令和7年から超富裕層への課税が強化されました。いわゆるミニマムタックス制度の導入です。所得税は支払い能力に応じて5%から45%までの7段階課税がされています。ただ、株式や不動産などの譲渡に係る所得税はこれとは分離して、一定税率で課税されています。例えば上場株の譲渡は所得税15%です(その他復興所得税・住民税あり)。このように給与や事業所得などから分離される税金を分離課税と言いますが、合計所得金額が1億円を超える高所得者層は、所得の種類のうち分離課税となる所得が全体の6割強を占めるという統計結果が出ています。通常、給与や事業所得などで1億円を超えると45%の課税が行われますが、株の譲渡や配当などの所得で1億円を超えても15%しか課税されない。つまり所得税の負担率が下がる結果が公表されています。これが1億円の壁です。

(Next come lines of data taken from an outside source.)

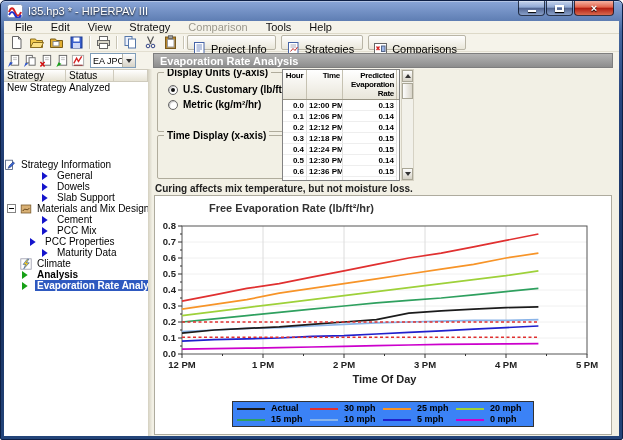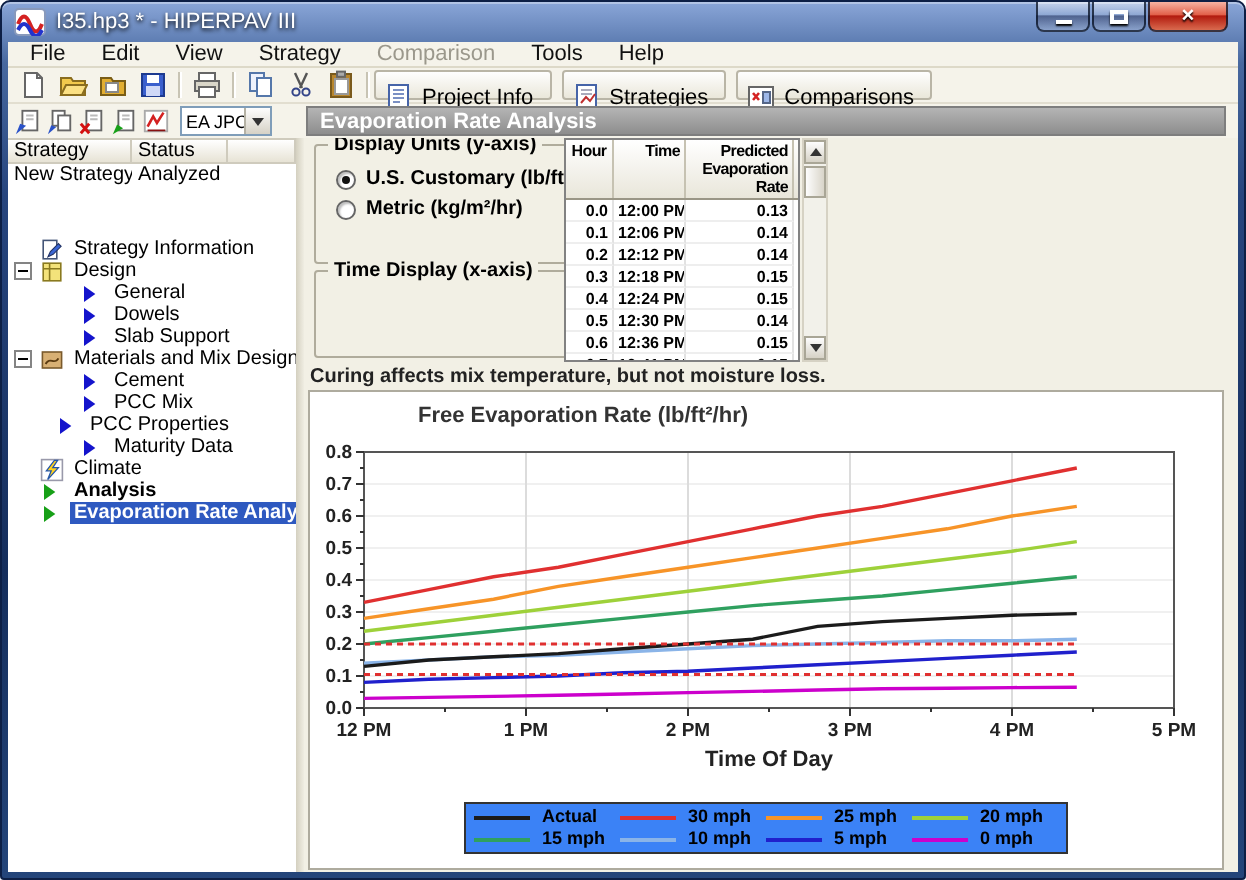--- a/index.html
+++ b/index.html
@@ -303,7 +303,7 @@
             </div>
           </div>
         <div class="tree" id="tree">
-            <div class="trow" style="padding-left: 16px;">
+            <div class="trow" style=" margin-top: 40px;">
               <span class="ticon tree-icon">
                 <svg viewBox="0 0 15 15" width="12" height="12">
                   <rect x="2" y="1.5" width="8.5" height="11.5" fill="#fff" stroke="#445577"></rect>

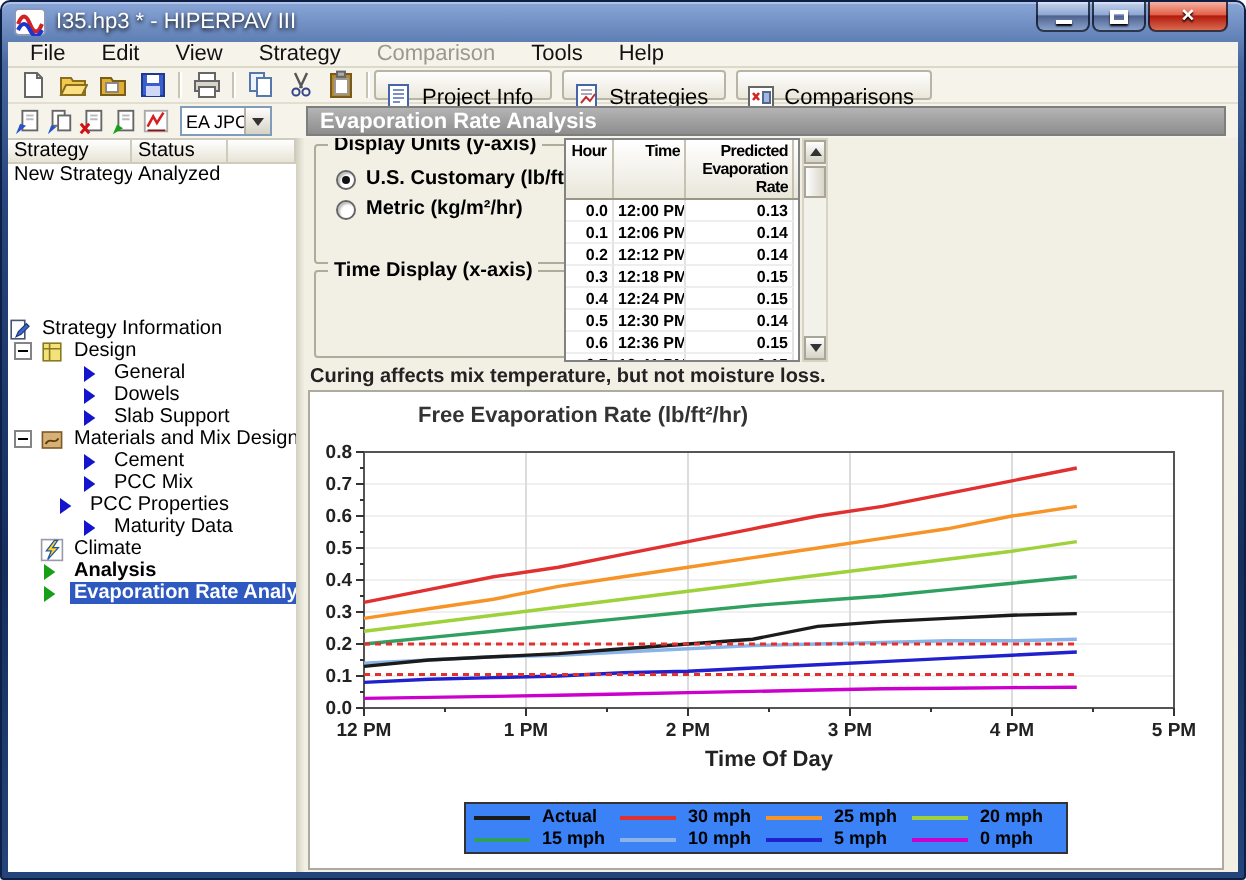--- a/index.html
+++ b/index.html
@@ -311,16 +311,6 @@
                 </svg>
               </span>
               <span class="tlabel">Strategy Information</span>
-            </div>
-            <div class="trow" style="padding-left: 3px;">
-              <span class="expander"></span>
-              <span class="ticon tree-icon">
-                <svg viewBox="0 0 15 15" width="12" height="12">
-                  <rect x="2" y="2" width="11" height="11" fill="#f3e27a" stroke="#8a7a1f"></rect>
-                  <path d="M2 5.5h11M6 2v11" stroke="#8a7a1f"></path>
-                </svg>
-              </span>
-              <span class="tlabel">Design</span>
             </div>
             <div class="trow" style="padding-left: 36px;">
               <span class="ticon tree-icon">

このような状況を踏まえ課税の公平の観点からミニマムタックス制度が導入されました。内容は所得が30億円を超える超富裕層を対象に、次の②の金額が①の金額を上回る場合に差額分を納税するというものです。
①通常の所得税額
②(合計所得金額-33億円)×22.5%
株式の配当などの申告不要制度を適用した所得も含めて計算しますが、預貯金の利子等などの源泉分離課税の対象となる所得やスタートアップ債投資やNISA関連の非課税所得は対象外となります。一般的には所得が30億円を超えると対象となる可能性は高まりますが、上場株式の譲渡のみの場合だと10億円程度で対象になるようです。いずれにせよ、1億円なら当事務所の顧問先様でももしかしたらいるかもしれませんが、所得30億円以上ではたぶんうちの顧問先にはいませんね。